An exact copy of every entry below is required, and no picture may appear in it.
----- Material for this task -----
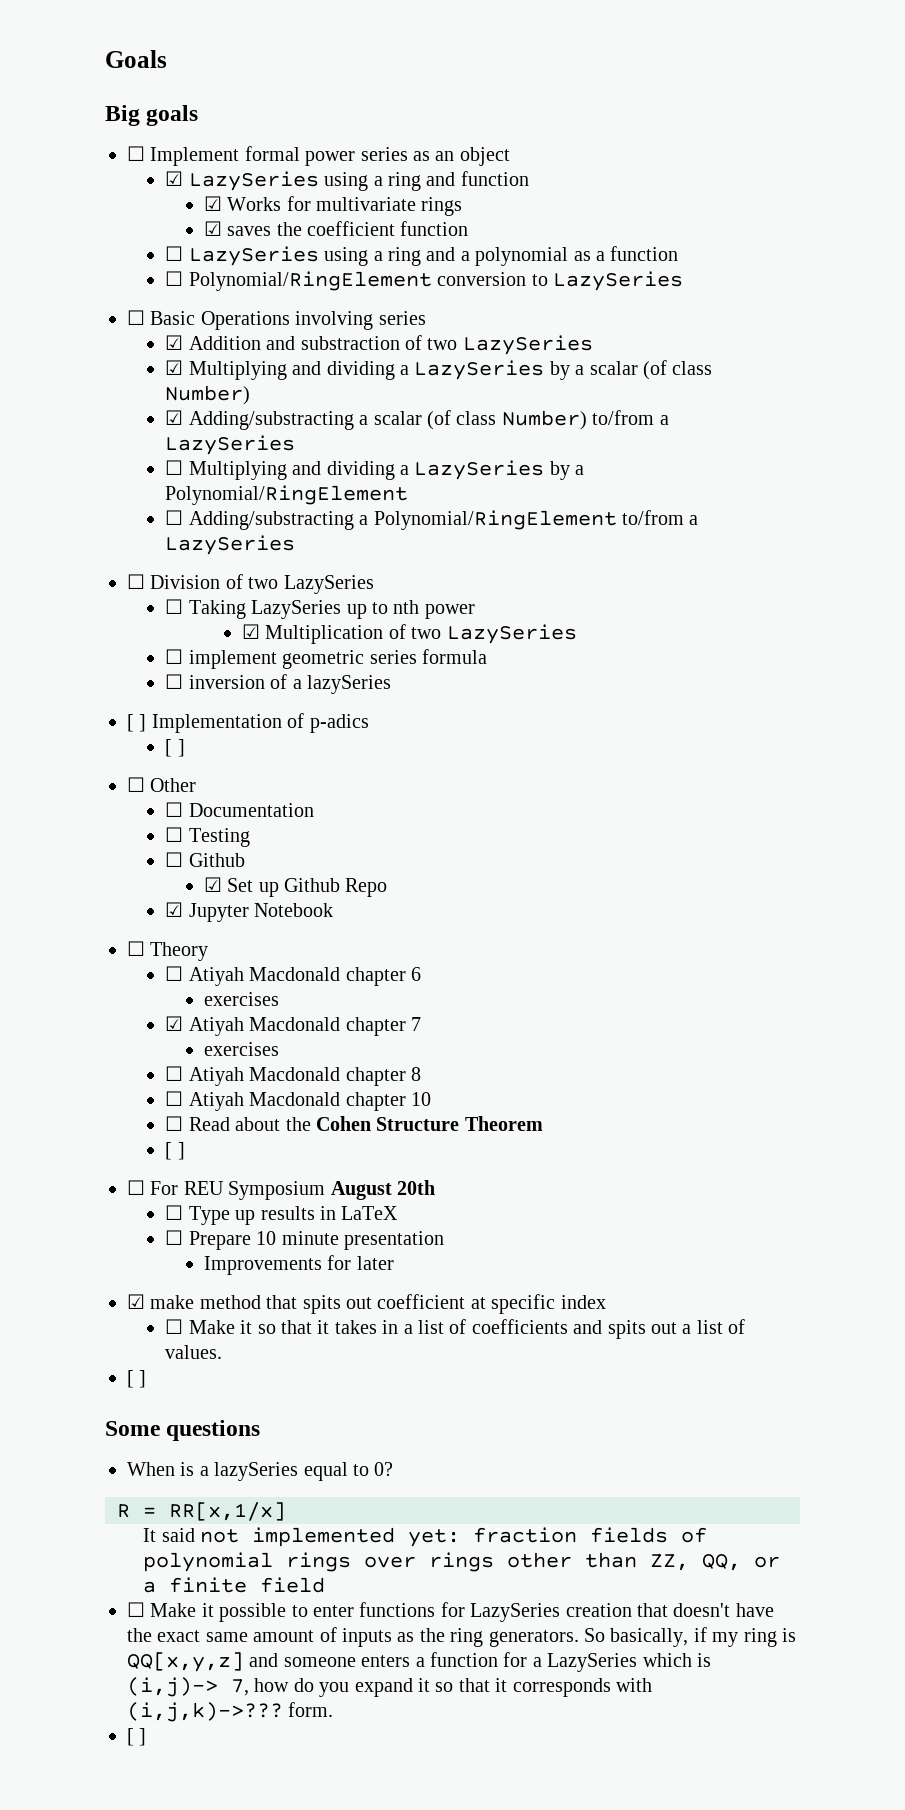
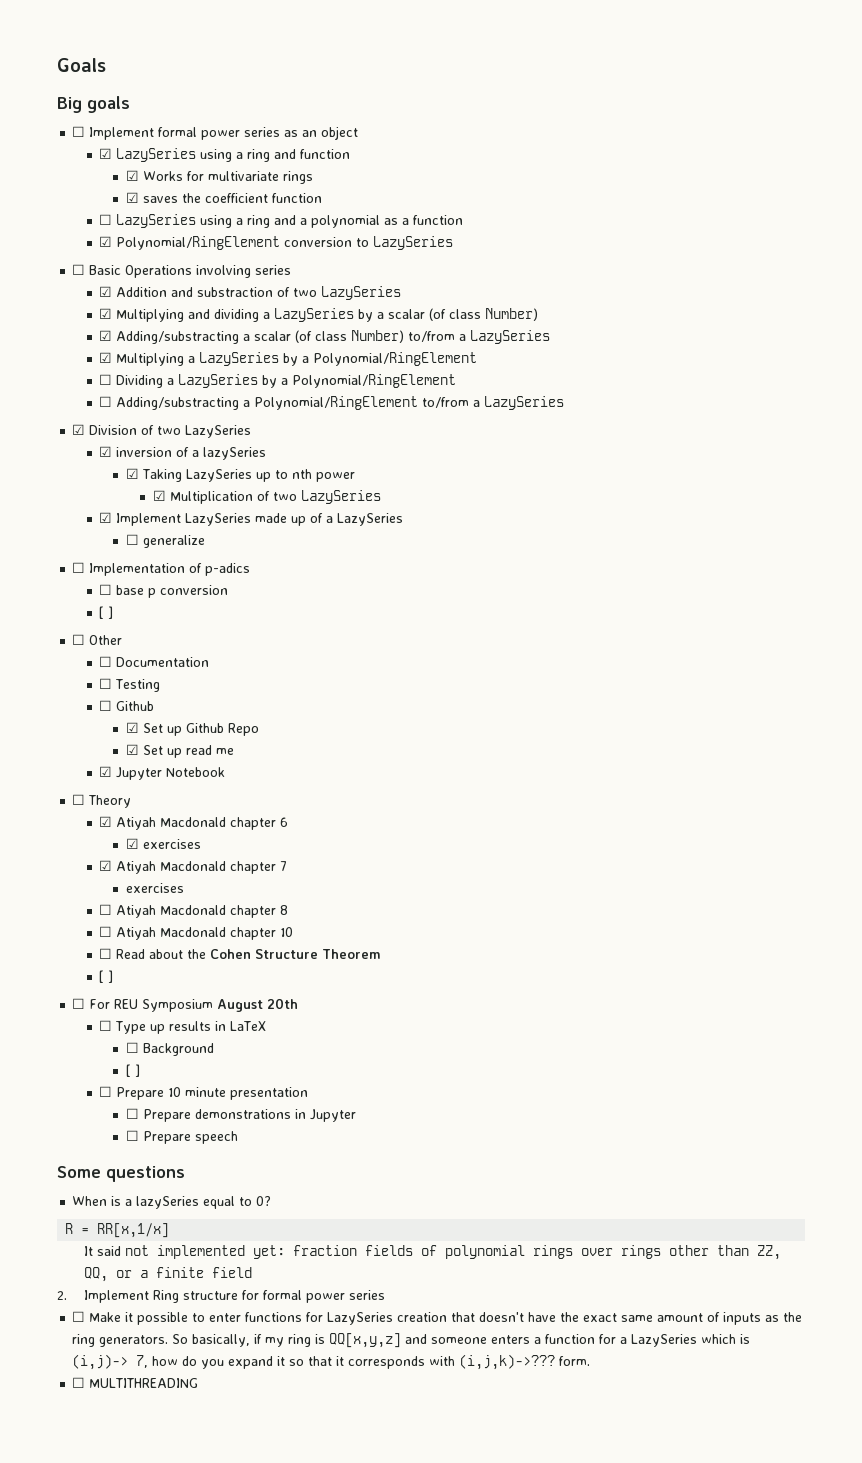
[165,271,184,286] ☐ -> [99,236,113,247] ☑
[165,460,395,480] ☐ Multiplying and dividing -> [99,352,478,366] [99,374,164,388] ☑ Multiplying a LazySeries by a Polynomial/RingElement // ☐ Dividing
[127,574,145,589] ☐ -> [72,424,86,435] ☑
[165,599,184,614] ☐ -> [99,446,267,460] [125,468,139,479] ☑ inversion of a lazySeries // ☑
[165,649,487,669] [165,674,391,694] [127,714,147,732] ☐ implement geometric series formula // ☐ inversion of a lazySeries // [ ] -> [99,512,404,526] [125,534,205,548] [72,562,86,573] ☑ Implement LazySeries made up of a LazySeries // ☐ generalize // ☐
(369, 723) none -> [99,584,229,598] // ☐ base p conversion
(388, 887) none -> [125,744,234,758] // ☑ Set up read me
[165,966,184,981] ☐ -> [99,816,113,827] ☑
(421, 974) none -> [125,838,139,849] ☑
(399, 1213) none -> [125,1042,214,1056] [125,1064,140,1077] // ☐ Background // [ ]
[203,1255,394,1275] [127,1294,606,1314] [165,1319,746,1339] [165,1345,223,1359] [127,1370,147,1388] Improvements for later // ☑ make method that spits out coefficient at specific index // ☐ Make it so that it takes in a list of coefficients and spits out a list of values. // [ ] -> [125,1108,356,1122] [125,1130,238,1144] ☐ Prepare demonstrations in Jupyter // ☐ Prepare speech
(326, 1585) none -> [57,1290,385,1303] // 2. Implement Ring structure for formal power series
[127,1728,147,1746] [ ] -> [72,1377,199,1388] ☐ MULTITHREADING

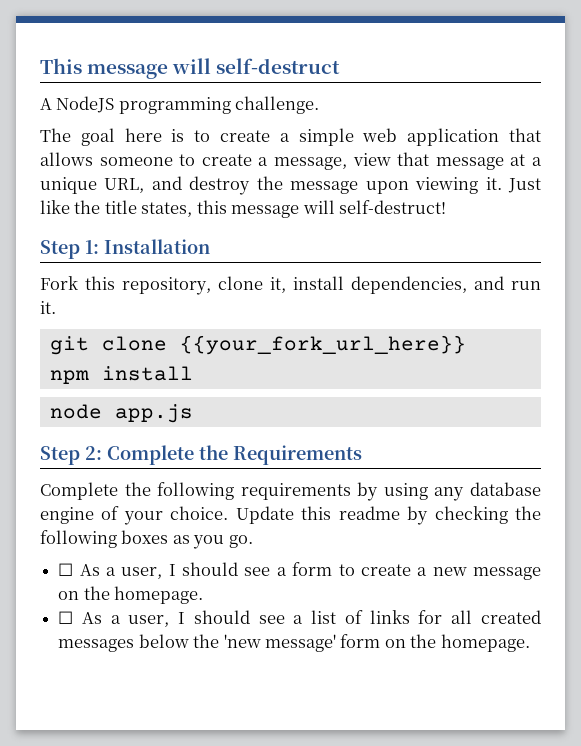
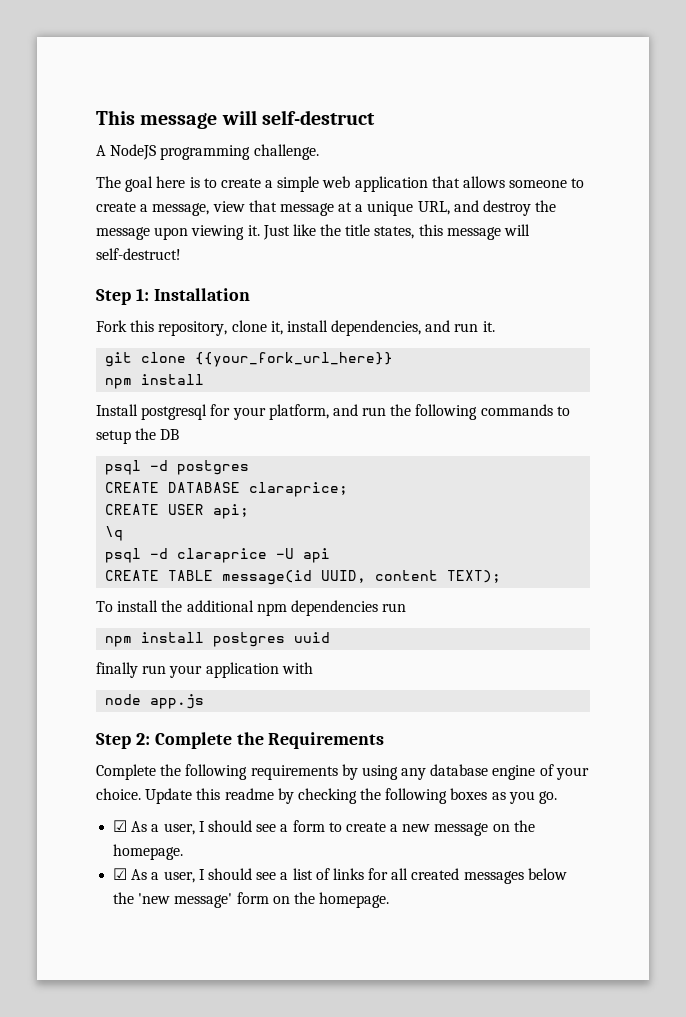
(193, 373) none -> [96,404,570,420] [96,428,180,444] [105,460,250,475] [105,482,349,497] [105,504,250,519] [105,526,124,541] [105,548,331,563] [105,570,502,585] [96,600,407,616] [105,632,331,647] [96,662,313,678] // Install postgresql for your platform, and run the following commands to setup the DB // psql -d postgres // CREATE DATABASE claraprice; // CREATE USER api; // \q // psql -d claraprice -U api // CREATE TABLE message(id UUID, content TEXT); // To install the additional npm dependencies run // npm install postgres uuid // finally run your application with
[58,563,74,576] ☐ -> [113,820,128,832] ☑
[58,611,74,624] ☐ -> [113,868,128,880] ☑

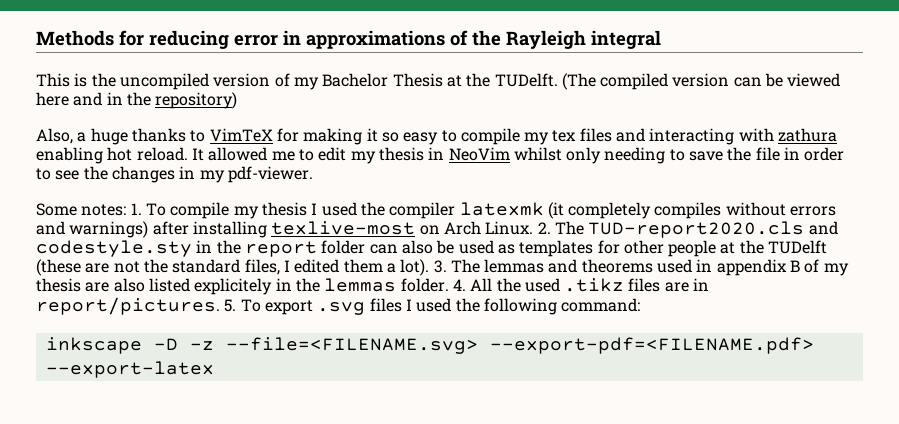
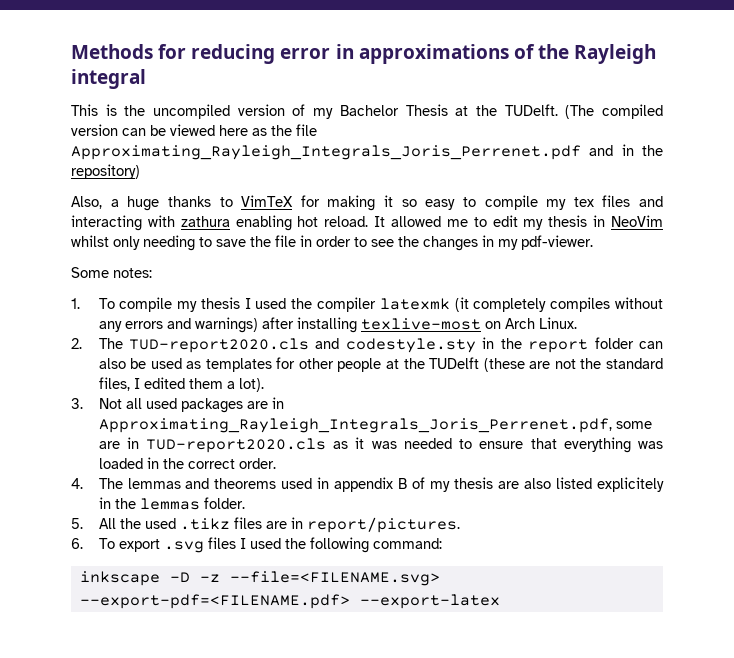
(69, 99) none -> [252,124,317,136] [71,145,581,160] as the file Approximating_Rayleigh_Integrals_Joris_Perrenet.pdf
(127, 210) none -> (152, 273) //
(786, 209) none -> [98,321,122,332] any
(534, 228) none -> (577, 323) //
[433,260,447,273] 3. -> [71,397,284,413] [98,418,652,433] [98,437,663,453] [98,457,276,469] [71,478,83,489] // 3. Not all used packages are in Approximating_Rayleigh_Integrals_Joris_Perrenet.pdf, some are in TUD-report2020.cls as it was needed to ensure that everything was loaded in the correct order. // 4.
[452,279,466,291] 4. -> [71,518,83,529] // 5.
[224,299,237,312] 5. -> [71,538,83,549] // 6.

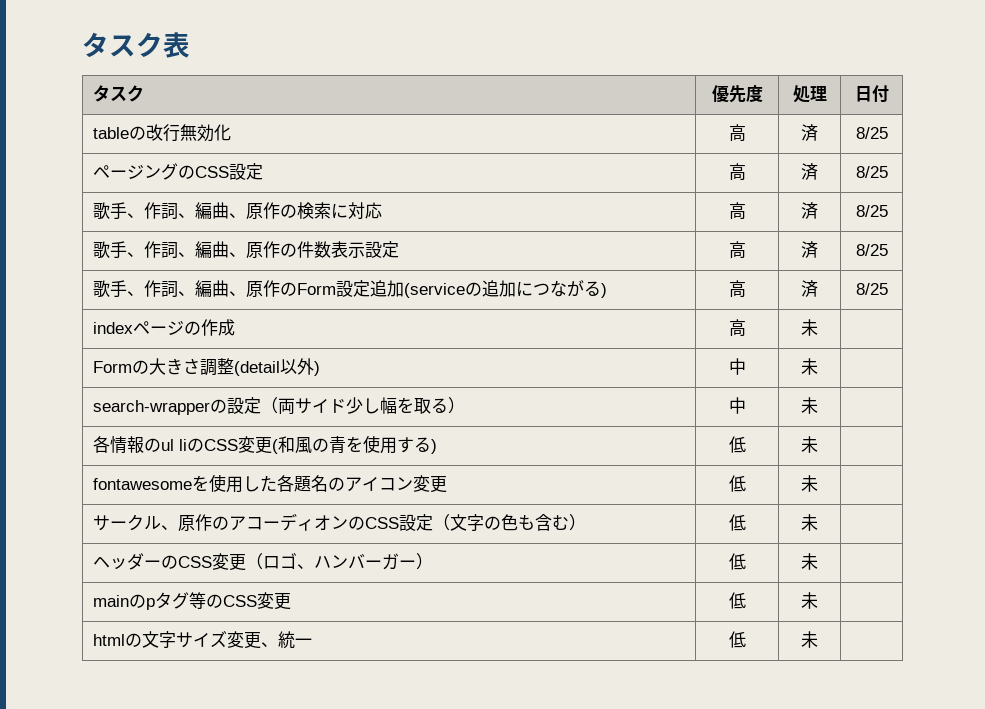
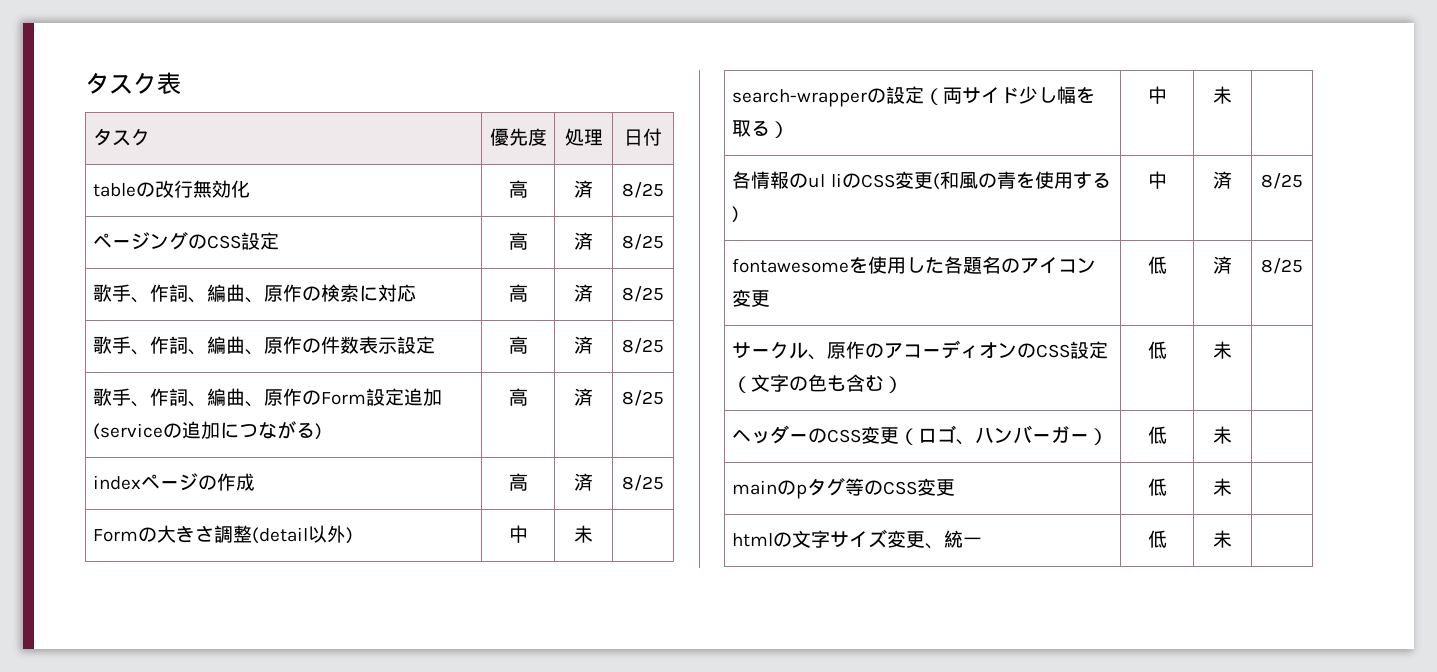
[801,319,818,336] 未 | -> [574,473,593,491] [622,475,664,491] 済 | 8/25
[728,436,746,453] [801,436,818,453] 低 | 未 | -> [1147,171,1167,189] [1213,171,1232,189] [1261,173,1303,189] 中 | 済 | 8/25
[801,475,818,492] 未 | -> [1213,256,1232,274] [1261,258,1303,274] 済 | 8/25

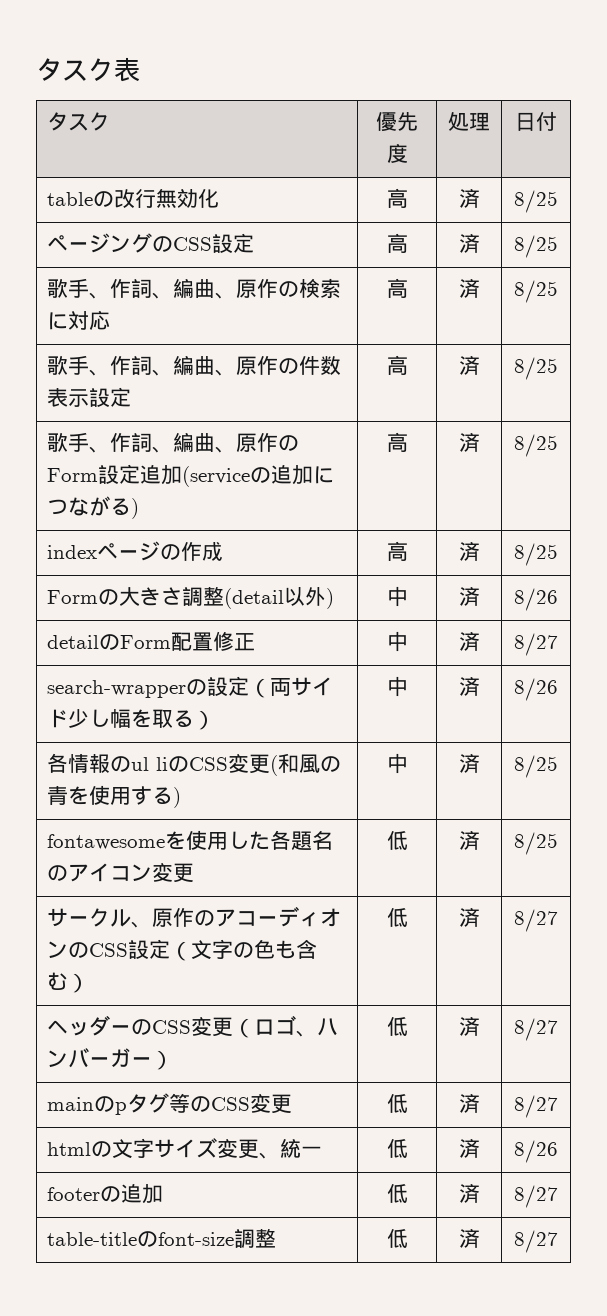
[574,525,593,543] 未 | -> [458,586,480,606] [514,588,558,611] [47,631,256,651] [386,631,408,652] [458,631,480,651] [514,633,558,656] 済 | 8/26 // detailのForm配置修正 | 中 | 済 | 8/27
[1213,86,1232,104] 未 | -> [458,676,480,696] [514,678,558,701] 済 | 8/26
[1213,341,1232,359] 未 | -> [458,907,480,927] [514,909,558,932] 済 | 8/27
[1213,426,1232,444] 未 | -> [458,1016,480,1036] [514,1018,558,1041] 済 | 8/27
[1213,478,1232,496] 未 | -> [458,1093,480,1113] [514,1095,558,1118] 済 | 8/27
[1213,530,1232,548] 未 | -> [458,1138,480,1158] [514,1140,558,1163] [47,1183,164,1204] [386,1184,408,1203] [458,1183,480,1203] [514,1185,558,1208] [47,1228,277,1248] [386,1229,408,1248] [458,1228,480,1248] [514,1230,558,1253] 済 | 8/26 // footerの追加 | 低 | 済 | 8/27 // table-titleのfont-size調整 | 低 | 済 | 8/27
-----
Written solution:
[165,271,184,286] ☐ -> [99,236,113,247] ☑
[165,460,395,480] ☐ Multiplying and dividing -> [99,352,478,366] [99,374,164,388] ☑ Multiplying a LazySeries by a Polynomial/RingElement // ☐ Dividing
[127,574,145,589] ☐ -> [72,424,86,435] ☑
[165,599,184,614] ☐ -> [99,446,267,460] [125,468,139,479] ☑ inversion of a lazySeries // ☑
[165,649,487,669] [165,674,391,694] [127,714,147,732] ☐ implement geometric series formula // ☐ inversion of a lazySeries // [ ] -> [99,512,404,526] [125,534,205,548] [72,562,86,573] ☑ Implement LazySeries made up of a LazySeries // ☐ generalize // ☐
(369, 723) none -> [99,584,229,598] // ☐ base p conversion
(388, 887) none -> [125,744,234,758] // ☑ Set up read me
[165,966,184,981] ☐ -> [99,816,113,827] ☑
(421, 974) none -> [125,838,139,849] ☑
(399, 1213) none -> [125,1042,214,1056] [125,1064,140,1077] // ☐ Background // [ ]
[203,1255,394,1275] [127,1294,606,1314] [165,1319,746,1339] [165,1345,223,1359] [127,1370,147,1388] Improvements for later // ☑ make method that spits out coefficient at specific index // ☐ Make it so that it takes in a list of coefficients and spits out a list of values. // [ ] -> [125,1108,356,1122] [125,1130,238,1144] ☐ Prepare demonstrations in Jupyter // ☐ Prepare speech
(326, 1585) none -> [57,1290,385,1303] // 2. Implement Ring structure for formal power series
[127,1728,147,1746] [ ] -> [72,1377,199,1388] ☐ MULTITHREADING

(193, 373) none -> [96,404,570,420] [96,428,180,444] [105,460,250,475] [105,482,349,497] [105,504,250,519] [105,526,124,541] [105,548,331,563] [105,570,502,585] [96,600,407,616] [105,632,331,647] [96,662,313,678] // Install postgresql for your platform, and run the following commands to setup the DB // psql -d postgres // CREATE DATABASE claraprice; // CREATE USER api; // \q // psql -d claraprice -U api // CREATE TABLE message(id UUID, content TEXT); // To install the additional npm dependencies run // npm install postgres uuid // finally run your application with
[58,563,74,576] ☐ -> [113,820,128,832] ☑
[58,611,74,624] ☐ -> [113,868,128,880] ☑

(69, 99) none -> [252,124,317,136] [71,145,581,160] as the file Approximating_Rayleigh_Integrals_Joris_Perrenet.pdf
(127, 210) none -> (152, 273) //
(786, 209) none -> [98,321,122,332] any
(534, 228) none -> (577, 323) //
[433,260,447,273] 3. -> [71,397,284,413] [98,418,652,433] [98,437,663,453] [98,457,276,469] [71,478,83,489] // 3. Not all used packages are in Approximating_Rayleigh_Integrals_Joris_Perrenet.pdf, some are in TUD-report2020.cls as it was needed to ensure that everything was loaded in the correct order. // 4.
[452,279,466,291] 4. -> [71,518,83,529] // 5.
[224,299,237,312] 5. -> [71,538,83,549] // 6.

[801,319,818,336] 未 | -> [574,473,593,491] [622,475,664,491] 済 | 8/25
[728,436,746,453] [801,436,818,453] 低 | 未 | -> [1147,171,1167,189] [1213,171,1232,189] [1261,173,1303,189] 中 | 済 | 8/25
[801,475,818,492] 未 | -> [1213,256,1232,274] [1261,258,1303,274] 済 | 8/25

[574,525,593,543] 未 | -> [458,586,480,606] [514,588,558,611] [47,631,256,651] [386,631,408,652] [458,631,480,651] [514,633,558,656] 済 | 8/26 // detailのForm配置修正 | 中 | 済 | 8/27
[1213,86,1232,104] 未 | -> [458,676,480,696] [514,678,558,701] 済 | 8/26
[1213,341,1232,359] 未 | -> [458,907,480,927] [514,909,558,932] 済 | 8/27
[1213,426,1232,444] 未 | -> [458,1016,480,1036] [514,1018,558,1041] 済 | 8/27
[1213,478,1232,496] 未 | -> [458,1093,480,1113] [514,1095,558,1118] 済 | 8/27
[1213,530,1232,548] 未 | -> [458,1138,480,1158] [514,1140,558,1163] [47,1183,164,1204] [386,1184,408,1203] [458,1183,480,1203] [514,1185,558,1208] [47,1228,277,1248] [386,1229,408,1248] [458,1228,480,1248] [514,1230,558,1253] 済 | 8/26 // footerの追加 | 低 | 済 | 8/27 // table-titleのfont-size調整 | 低 | 済 | 8/27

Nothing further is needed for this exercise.